::: Material to process

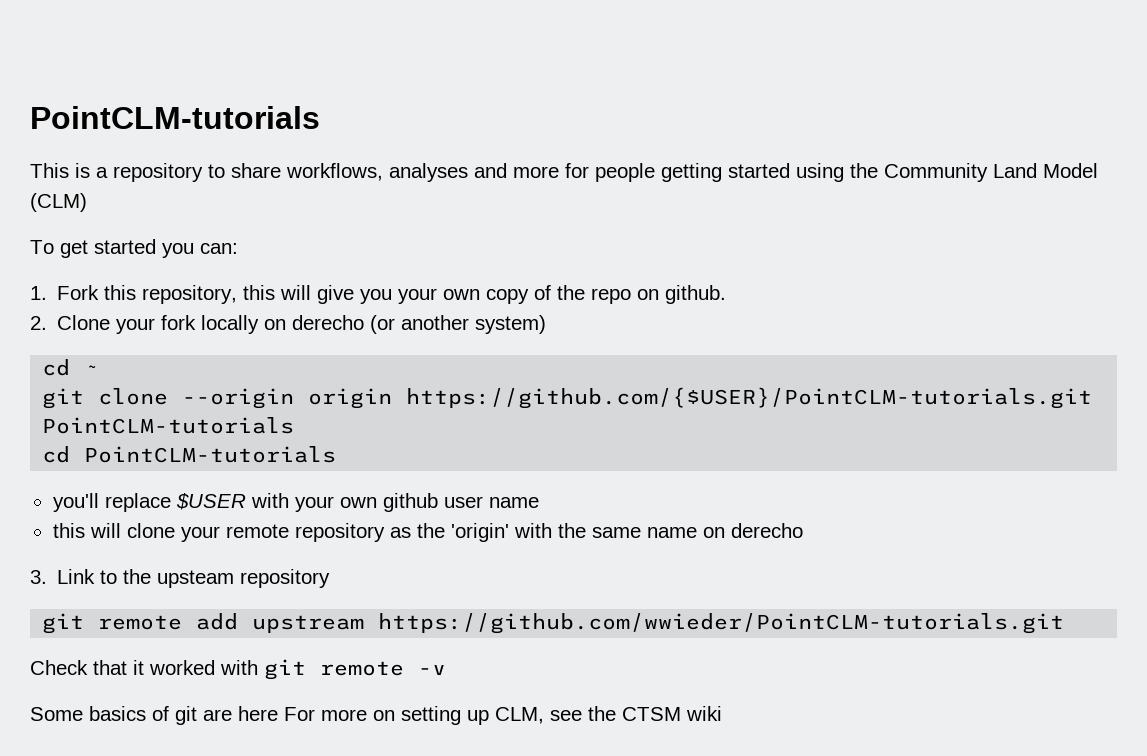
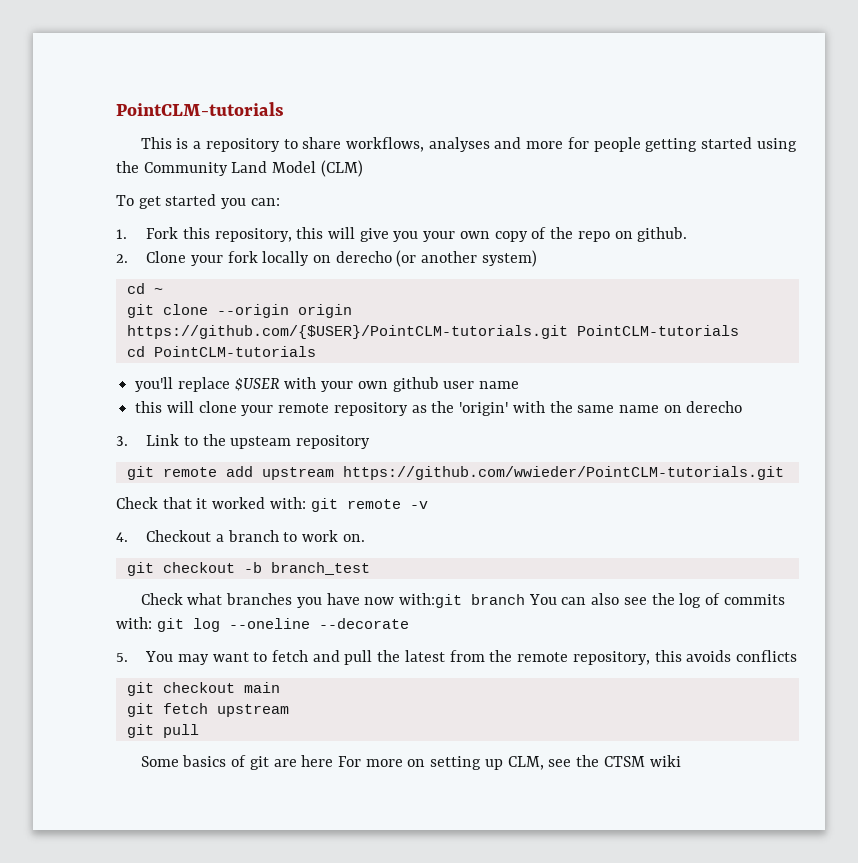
- Check that it worked with git remote -v
+ Check that it worked with: git remote -v
+ 4. Checkout a branch to work on.
+ git checkout -b branch_test
+ Check what branches you have now with:git branch You can also see the log of commits with: git log --oneline --decorate
+ 5. You may want to fetch and pull the latest from the remote repository, this avoids conflicts
+ git checkout main
+ git fetch upstream
+ git pull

::::::

Using the records above, output an exact copy without any pictures.

- Check that it worked with git remote -v
+ Check that it worked with: git remote -v
+ 4. Checkout a branch to work on.
+ git checkout -b branch_test
+ Check what branches you have now with:git branch You can also see the log of commits with: git log --oneline --decorate
+ 5. You may want to fetch and pull the latest from the remote repository, this avoids conflicts
+ git checkout main
+ git fetch upstream
+ git pull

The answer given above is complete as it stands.